But this is our technical challenge for the week, and I have pledged to tackle every challenge set before the bakers in the Great White Tent, so I will do my best to create the best crème caramel I possibly can (and who knows, maybe I’ll even like it)!
This recipe seemed pretty straightforward: Make a caramel; pour it in the ramekins. Make the custard; pour it over the caramel. Bake, cool and turn out. But there were some tricky parts that I was a little unsure of. First of all, that caramel…
Caramel and I don’t always get along so well, as seen in my last attempt at making it for my tarte tatin. So I was determined to get it right this time. Besides, I was following Mary Berry’s recipe, so what could go wrong?
To be doubly certain I didn’t make any missteps, I watched Mary make this recipe herself on The Great British Baking Show Masterclass (On Netflix, season 5, episode 1). I also found this cool video of Mary making crème caramel on TV, circa 1975.

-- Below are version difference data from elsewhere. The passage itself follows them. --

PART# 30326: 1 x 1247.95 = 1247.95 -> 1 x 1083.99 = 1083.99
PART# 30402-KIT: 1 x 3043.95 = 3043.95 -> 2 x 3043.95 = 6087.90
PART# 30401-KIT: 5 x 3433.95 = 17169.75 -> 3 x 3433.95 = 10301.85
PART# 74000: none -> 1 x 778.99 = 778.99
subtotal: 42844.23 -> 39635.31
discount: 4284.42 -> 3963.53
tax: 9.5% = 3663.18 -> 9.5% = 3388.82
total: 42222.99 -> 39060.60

Starting with the caramel, I stirred the sugar and the water together until it was dissolved. Not wanting it to burn (and ergo become bitter), I kept the heat low. When the sugar was mostly dissolved, I stopped stirring, but when I saw crystals forming on the side of the pan, I took a silicone pastry brush, dipped it in water and brushed the crystals away from the surface of the sugar syrup, like Danny did in this episode when making caramel for her crème caramels. I watched my syrup like a hawk and gradually turned the heat up. When it was boiling steadily, I gently swirled the hot syrup by moving the pan slightly. Finally, the syrup began to turn golden yellow.

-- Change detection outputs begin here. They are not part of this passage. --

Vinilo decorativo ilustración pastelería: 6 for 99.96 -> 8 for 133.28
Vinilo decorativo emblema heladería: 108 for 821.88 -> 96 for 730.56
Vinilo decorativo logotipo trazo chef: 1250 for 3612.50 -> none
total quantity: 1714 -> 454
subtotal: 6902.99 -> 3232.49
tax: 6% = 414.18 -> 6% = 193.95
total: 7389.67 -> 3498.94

Afraid that it would keep cooking even after I took it off the heat, I dunked the pan in a bowl of cold water. Unfortunately, that cooled it down too quickly, so when I poured it into the ramekins, it hardened right away and didn’t spread over the entire bottom of the dish like it was supposed to. Hoping to fix the problem, I stuck the ramekins in my preheated oven to see if the heat would soften the caramel again. I left them there while I made the custard.
I heated the milk on the stove while whisking the eggs, vanilla and sugar together. When the milk was hot (“When I put my finger in and I can’t keep it in, that is the temperature,” Mary explains, both on the Masterclass and in the 1975 BBC clip.) I poured it into the egg mixture and whisked it some more until smooth.

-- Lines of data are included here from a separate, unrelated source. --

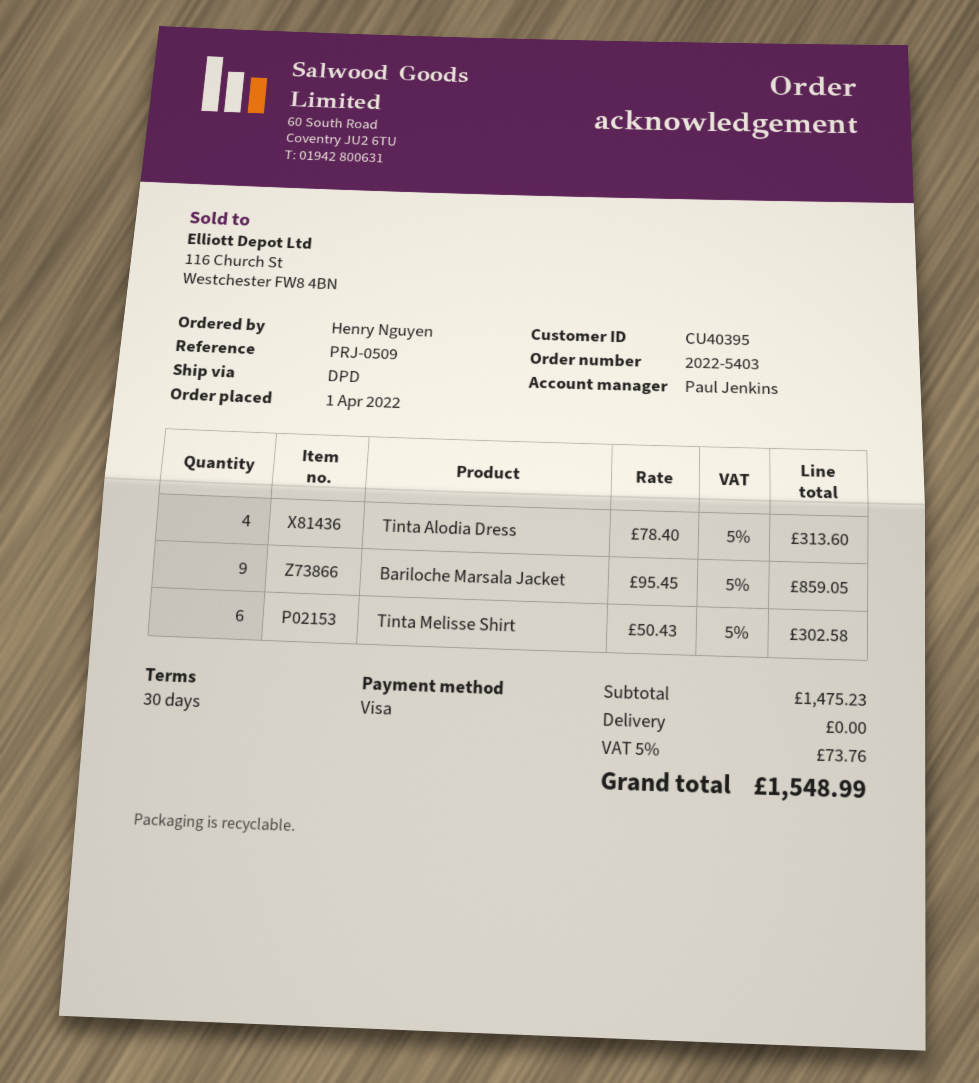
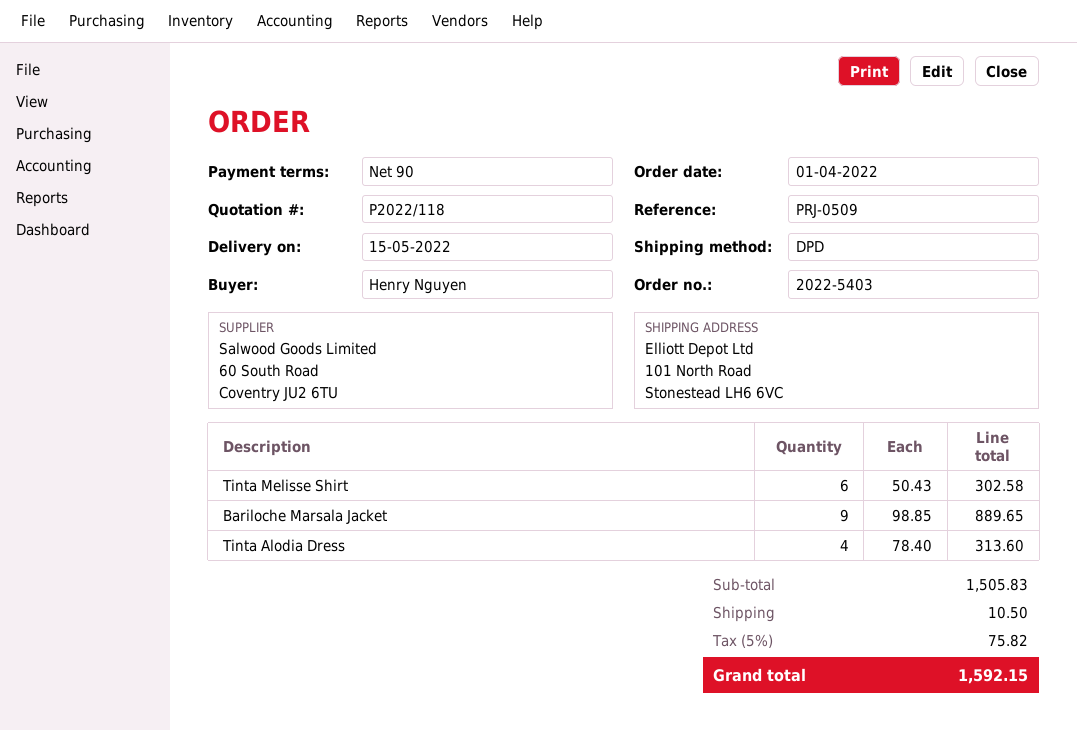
payment terms: 30 days -> 90 days
Bariloche Marsala Jacket: 9 x 95.45 = 859.05 -> 9 x 98.85 = 889.65
subtotal: 1475.23 -> 1505.83
shipping: 0.00 -> 10.50
tax: 5% = 73.76 -> 5% = 75.82
total: 1548.99 -> 1592.15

Taking the ramekins out of the oven, I noticed that my caramel had softened a little, but still hadn’t spread over the bottom of the ramekins, so I could only hope that it would melt while the custard was baking. I sprayed the inside of the ramekins with vegetable oil spray (Mary says not to butter them until after the caramel has hardened.) and then poured the custard mixture over the caramel.
Crème caramel needs to bake in a bain-marie, which is basically a pan of water in which the ramekins sit while baking in the oven. It regulates the temperature and protects the delicate custard from the direct heat of the oven, much like using a double boiler on the stove to keep chocolate from getting too hot while it’s melting. In fact (having just looked it up after writing that last sentence), a double boiler is a type of bain-marie; it’s just used on the stove instead of in the oven. (For those of you who are wordies, like me, and interested in word origins, bain-marieis named after its supposed inventor, a woman who lived in the first or second century A.D., known as Mary the Jewess or Mary the Prophetess, who was one of the first known alchemists and is credited with inventing other types of chemical apparatus as well. Read more about her here.)
To create the bain-marie, I simply placed the ramekins inside a 9×13-inch pan and filled it halfway with boiling water, being careful not to get any water inside the ramekins. I then carefully put the pan in the hot oven and baked the custard for about 30 minutes, until set but still slightly wobbly. (“There’s definitely a wobble there, Mary,” Paul says in the Masterclass episode.)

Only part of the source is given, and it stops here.